[Records drawn from a dataset]
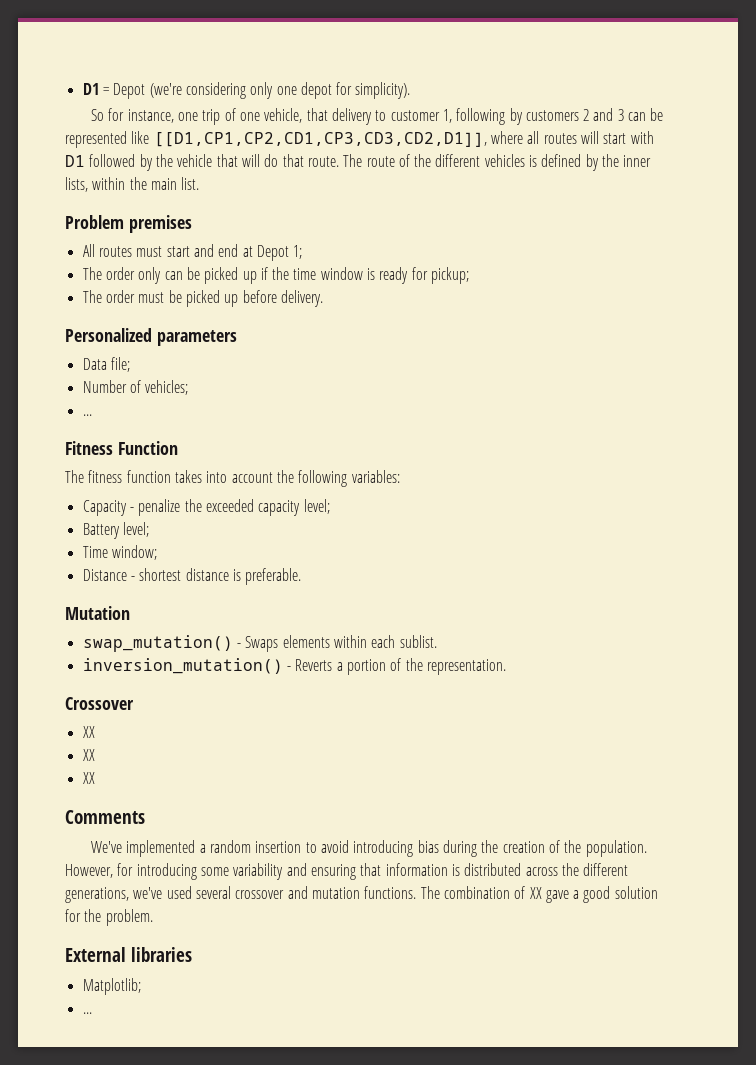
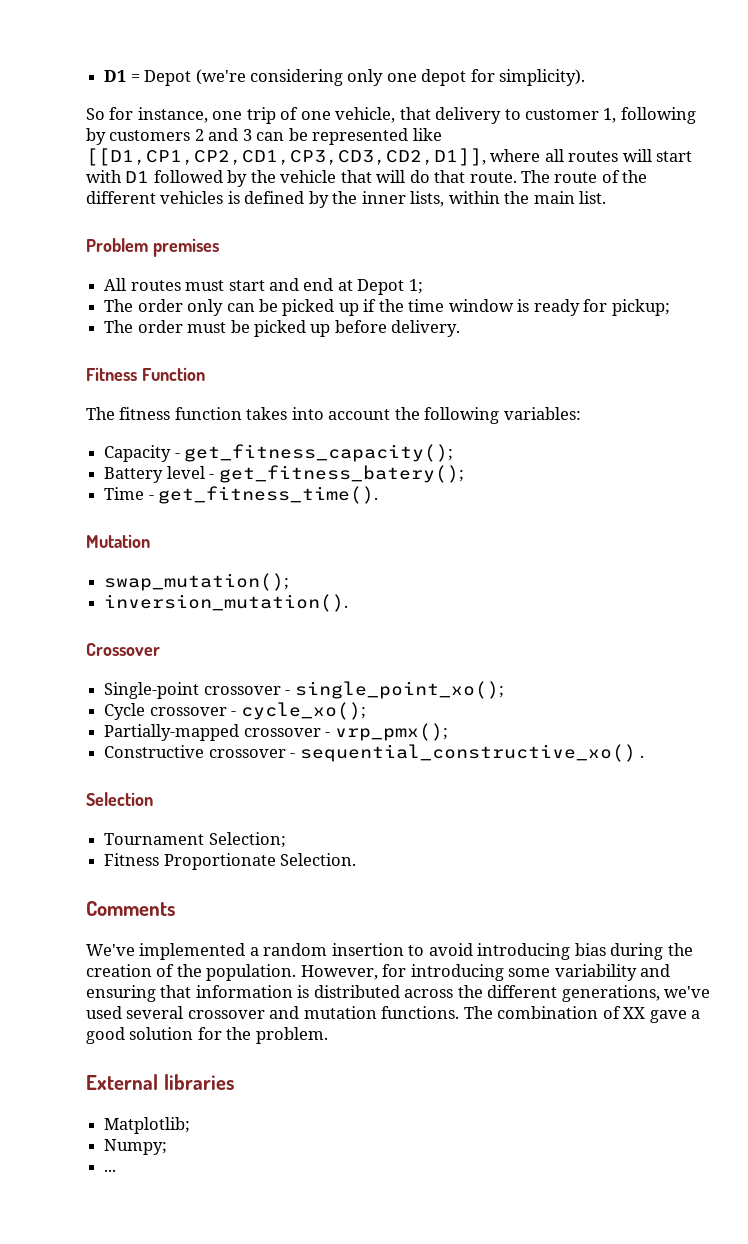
- Personalized parameters
- Data file;
- Number of vehicles;
- ...
- Capacity - penalize the exceeded capacity level;
- Battery level;
- Time window;
- Distance - shortest distance is preferable.
+ Capacity - get_fitness_capacity();
+ Battery level - get_fitness_batery();
+ Time - get_fitness_time().
  Mutation
- swap_mutation() - Swaps elements within each sublist.
- inversion_mutation() - Reverts a portion of the representation.
+ swap_mutation();
+ inversion_mutation().
  Crossover
- XX
- XX
- XX
+ Single-point crossover - single_point_xo();
+ Cycle crossover - cycle_xo();
+ Partially-mapped crossover - vrp_pmx();
+ Constructive crossover - sequential_constructive_xo() .
+ Selection
+ Tournament Selection;
+ Fitness Proportionate Selection.
+ Numpy;

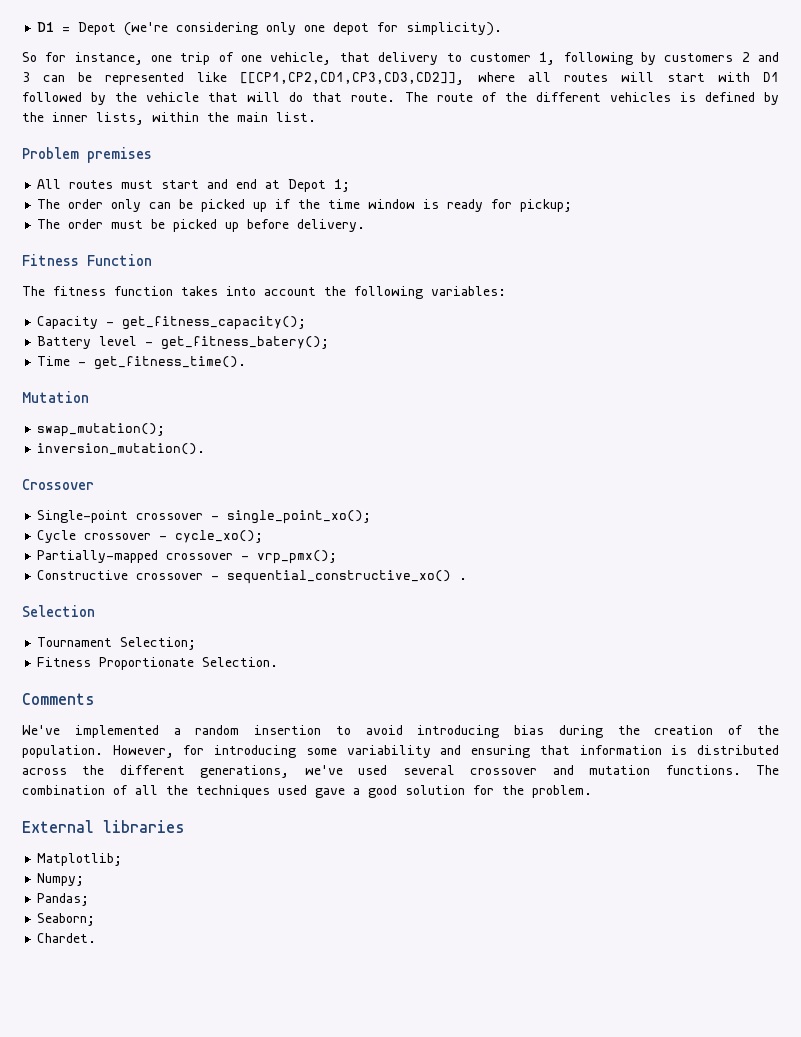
- So for instance, one trip of one vehicle, that delivery to customer 1, following by customers 2 and 3 can be represented like [[D1,CP1,CP2,CD1,CP3,CD3,CD2,D1]], where all routes will start with D1 followed by the vehicle that will do that route.
+ So for instance, one trip of one vehicle, that delivery to customer 1, following by customers 2 and 3 can be represented like [[CP1,CP2,CD1,CP3,CD3,CD2]], where all routes will start with D1 followed by the vehicle that will do that route.
- The combination of XX gave a good solution for the problem.
+ The combination of all the techniques used gave a good solution for the problem.
- ...
+ Pandas;
+ Seaborn;
+ Chardet.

— AIM OF THE TASK —
Give back precisely the lines above that start at the line containing "- swap_mutation() - Swaps" and end at the line containing "crossover - vrp_pmx();", inclusive. No other lines belong in the output.

— RESULT OF THIS TASK —
- swap_mutation() - Swaps elements within each sublist.
- inversion_mutation() - Reverts a portion of the representation.
+ swap_mutation();
+ inversion_mutation().
  Crossover
- XX
- XX
- XX
+ Single-point crossover - single_point_xo();
+ Cycle crossover - cycle_xo();
+ Partially-mapped crossover - vrp_pmx();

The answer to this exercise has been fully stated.